Interesting Angles on the DOL’s Fiduciary Rule #41
While We Wait: The Current Fiduciary Rule and Annuities
This is my 41st article about interesting observations concerning the Department of Labor’s fiduciary rule and exemptions. These articles also cover the DOL’s FAQs interpreting the regulation and exemptions and related developments in the securities laws.
As explained in previous posts, the delay of the new fiduciary rule does not mean that we are “rule-less.” Instead, the “old” rule, and exemptions, which have been place for decades, will continue to apply. Does that mean that we are back in the “good old days” where we won’t need to pay attention to the application of the fiduciary rule to IRAs? I don’t think so.
Over the past few years, a tremendous amount of attention has been paid to the meaning and consequences of being a fiduciary . . . and I doubt that we can walk back from that. And, with this newfound attention, it is possible that many common practices will, when closely examined, result in fiduciary status under the old rule.

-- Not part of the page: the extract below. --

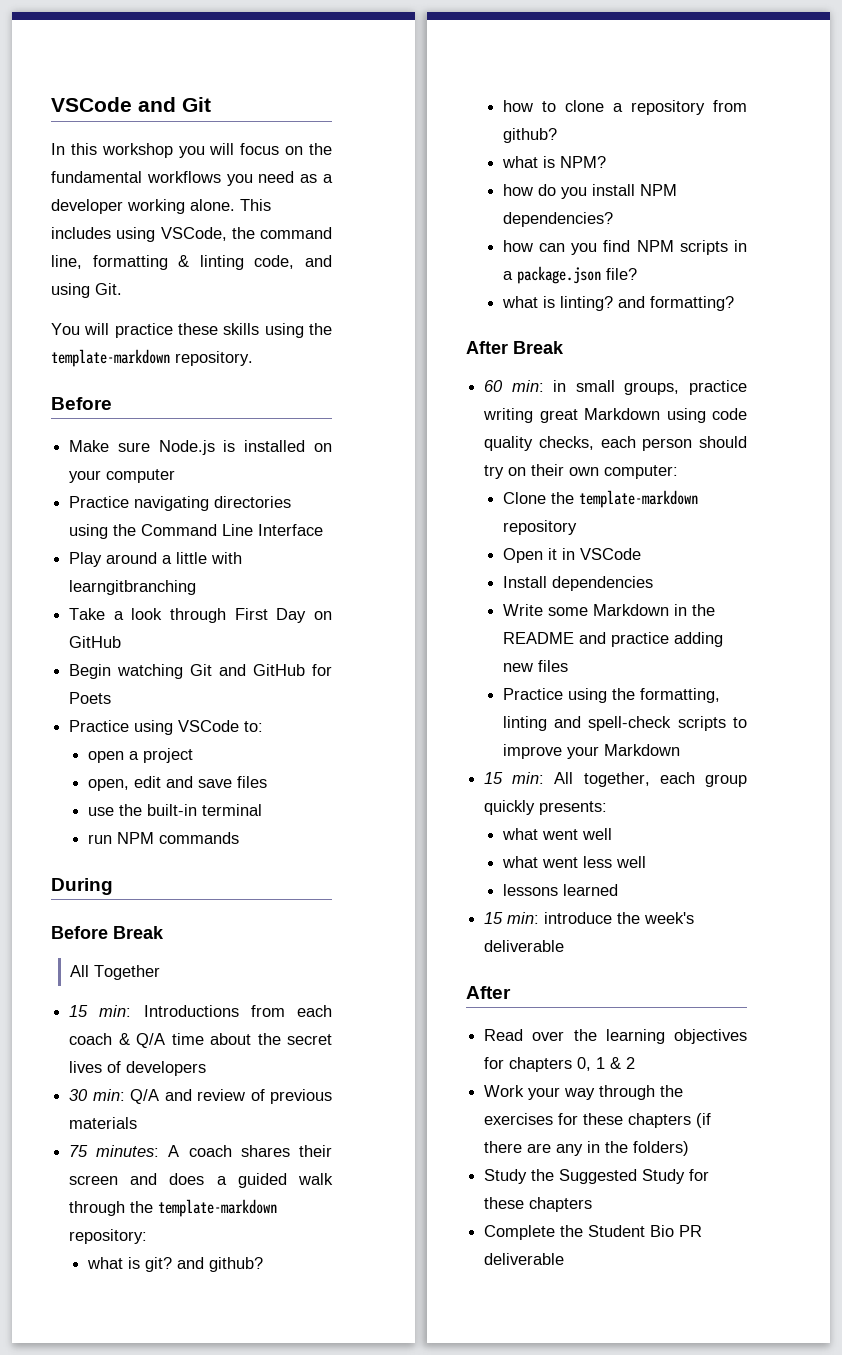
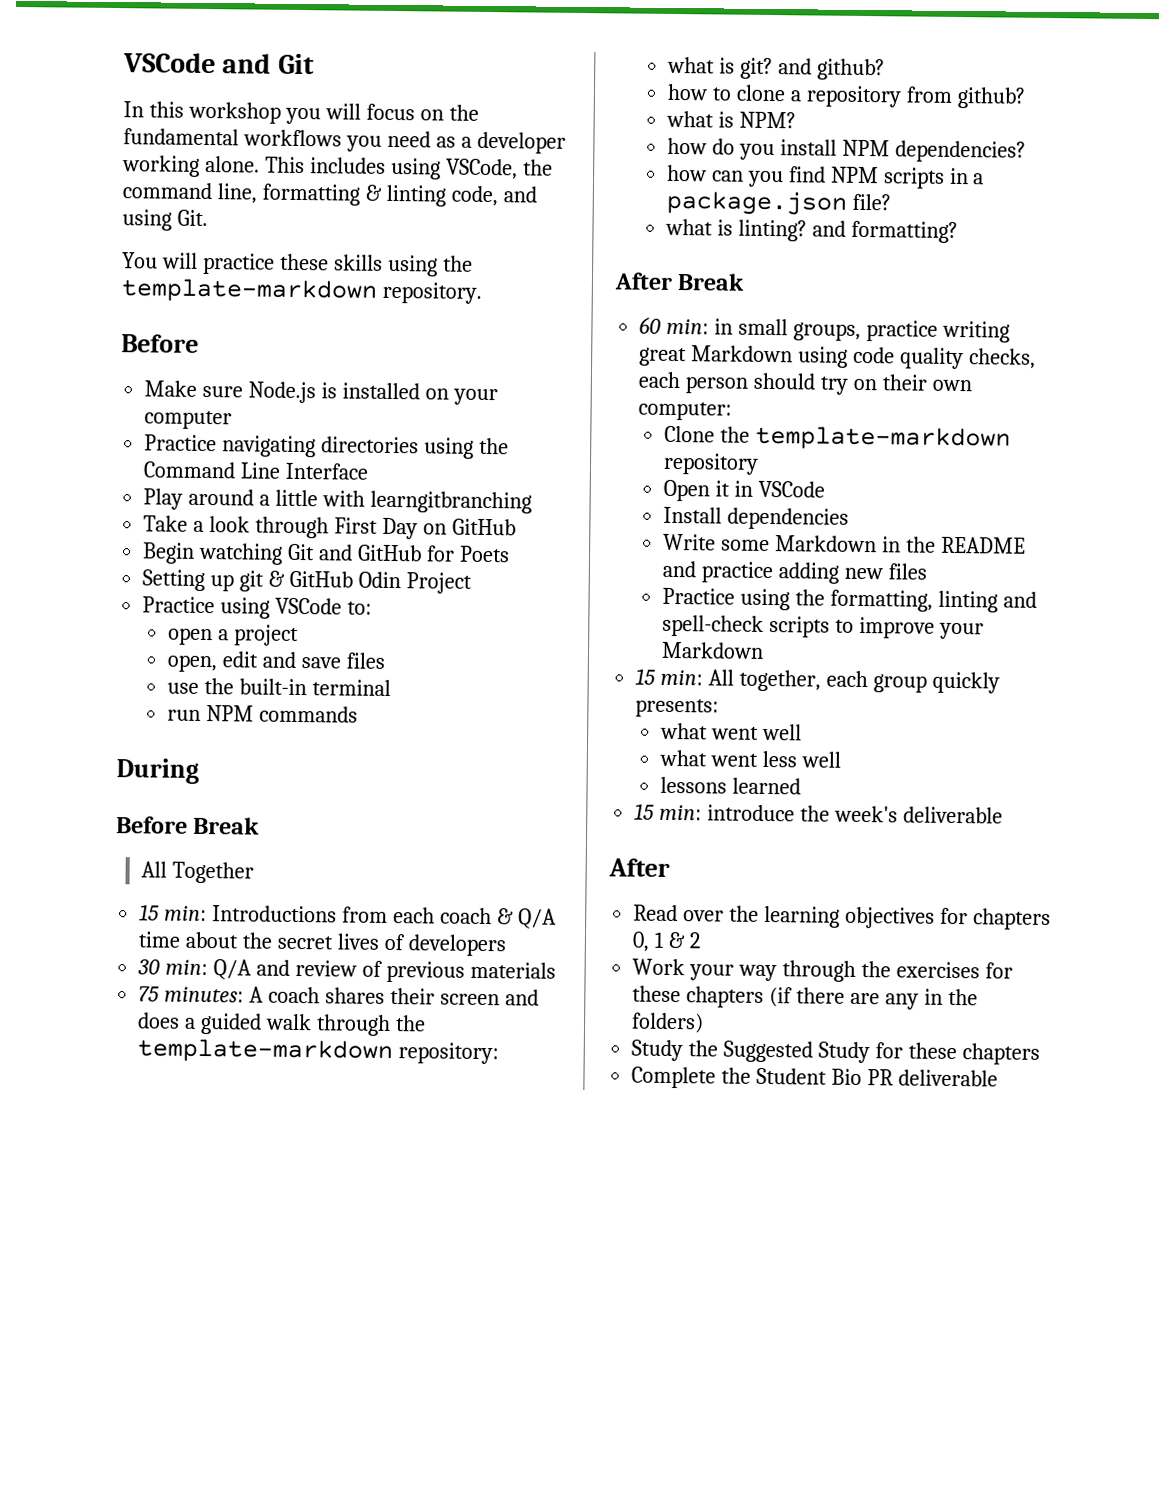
+ Setting up git & GitHub Odin Project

The consequences of unknowingly being a fiduciary are significant. If a fiduciary recommendation results in the payment of a commission to a fiduciary adviser or insurance agent, that payment would be a prohibited transaction and, absent compliance with any exemptions (e.g.., 84-24), the commission would be prohibited.

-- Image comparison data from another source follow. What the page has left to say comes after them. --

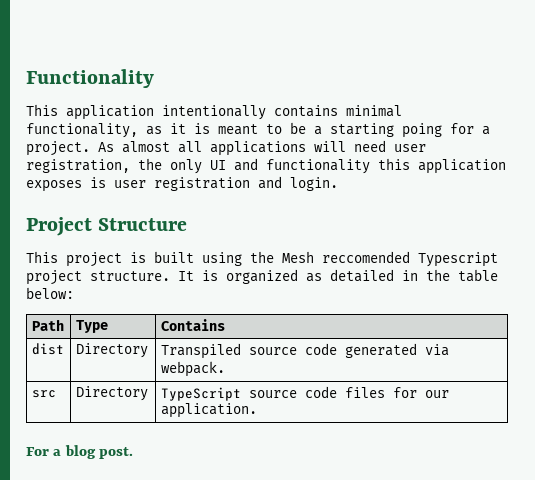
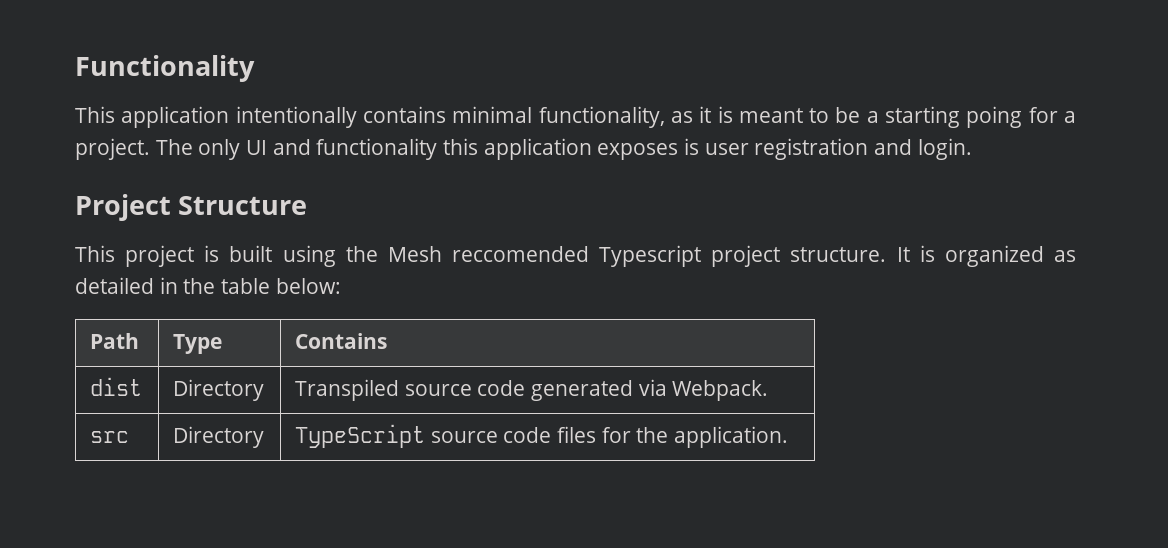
- As almost all applications will need user registration, the only UI and functionality this application exposes is user registration and login.
+ The only UI and functionality this application exposes is user registration and login.
- dist | Directory | Transpiled source code generated via webpack.
+ dist | Directory | Transpiled source code generated via Webpack.
- src | Directory | TypeScript source code files for our application.
+ src | Directory | TypeScript source code files for the application.
- For a blog post.

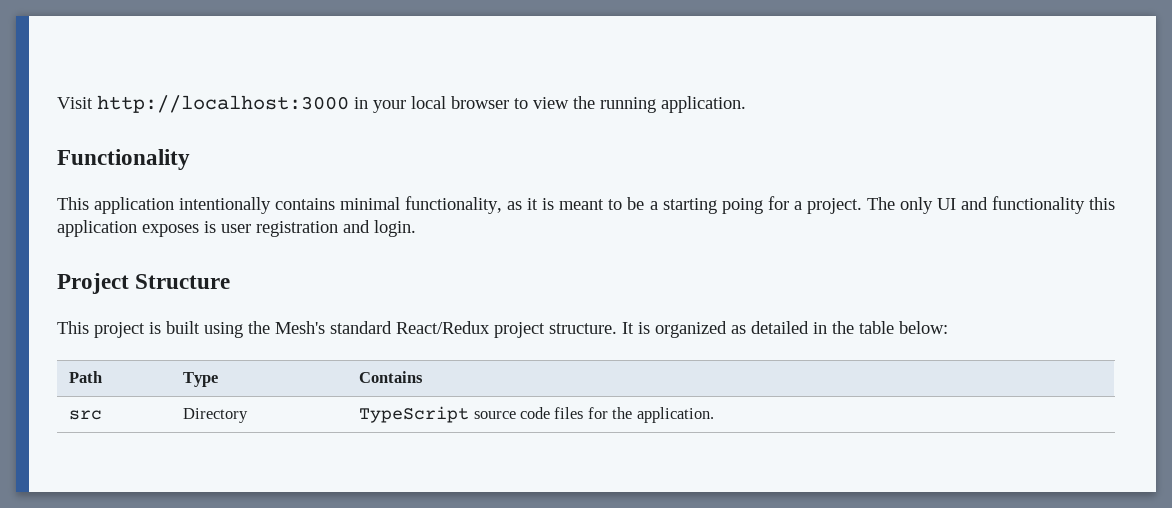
+ Visit http://localhost:3000 in your local browser to view the running application.
- This project is built using the Mesh reccomended Typescript project structure.
+ This project is built using the Mesh's standard React/Redux project structure.
- dist | Directory | Transpiled source code generated via Webpack.

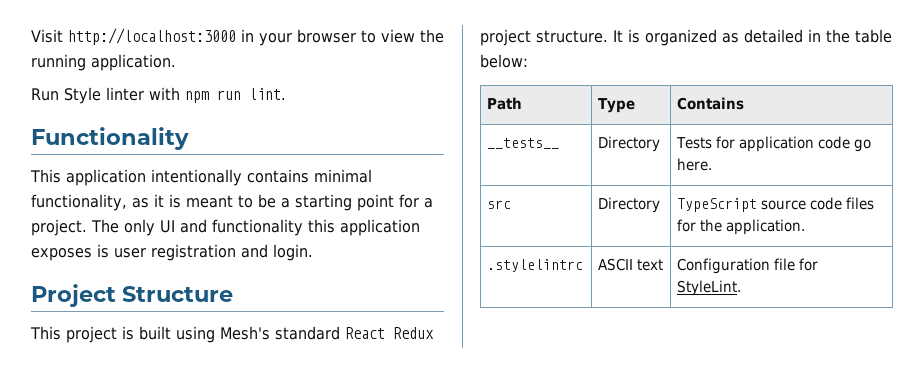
- Visit http://localhost:3000 in your local browser to view the running application.
+ Visit http://localhost:3000 in your browser to view the running application.
+ Run Style linter with npm run lint.
- This application intentionally contains minimal functionality, as it is meant to be a starting poing for a project.
+ This application intentionally contains minimal functionality, as it is meant to be a starting point for a project.
- This project is built using the Mesh's standard React/Redux project structure.
+ This project is built using Mesh's standard React Redux project structure.
+ __tests__ | Directory | Tests for application code go here.
+ .stylelintrc | ASCII text | Configuration file for StyleLint.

For example, the most common reason that advisors and insurance agents haven’t considered themselves to be fiduciaries for annuities is that their services haven’t been rendered “on a regular basis”. In other words, the sales have been viewed as one-time events. Let’s see how that stands up against common practices for sales and servicing of annuities in IRAs.
What about fixed rate (or “traditional”) annuities? It’s possible, perhaps even probable, that the sale of the annuity is a one-time event and that recommendations are not provided on an on-going basis. In that case, these sales would not be fiduciary services. However, if the agent periodically recommends additional purchases, that could result in fiduciary status. (Keep in mind that the definition is “functional” and it doesn’t matter what the agreements say. Instead, the conduct of the advisor is examined.)
What about fixed indexed annuities? Similar to their fixed rate cousins, the sale could be a one-time event and, therefore, not a fiduciary recommendation. On the other hand, if there are ongoing services that would be fiduciary activities, it can result in fiduciary status.
What about variable annuities? The recommendation of a variable annuity may contemplate ongoing fiduciary services, for example, recommendations about the mutual funds inside the annuity and the allocations and reallocations among those investments. In that case, the services could result in fiduciary status and the payment of the commission could be a prohibited transaction. As a result, both advisers and agents should consider using PTE 84-24. (Remember that 84-24, in its old form, is still in effect and that, therefore, all three types of annuities are covered by the exemption.)
So, after you heave a sigh of relief for the delay of the fiduciary rule, it’s time to go back to work on fiduciary issues . . . and an important one is the treatment of the recommendation of annuities to IRAs.
The views expressed in this article are the views of Fred Reish, and do not necessarily reflect the views of Drinker Biddle & Reath.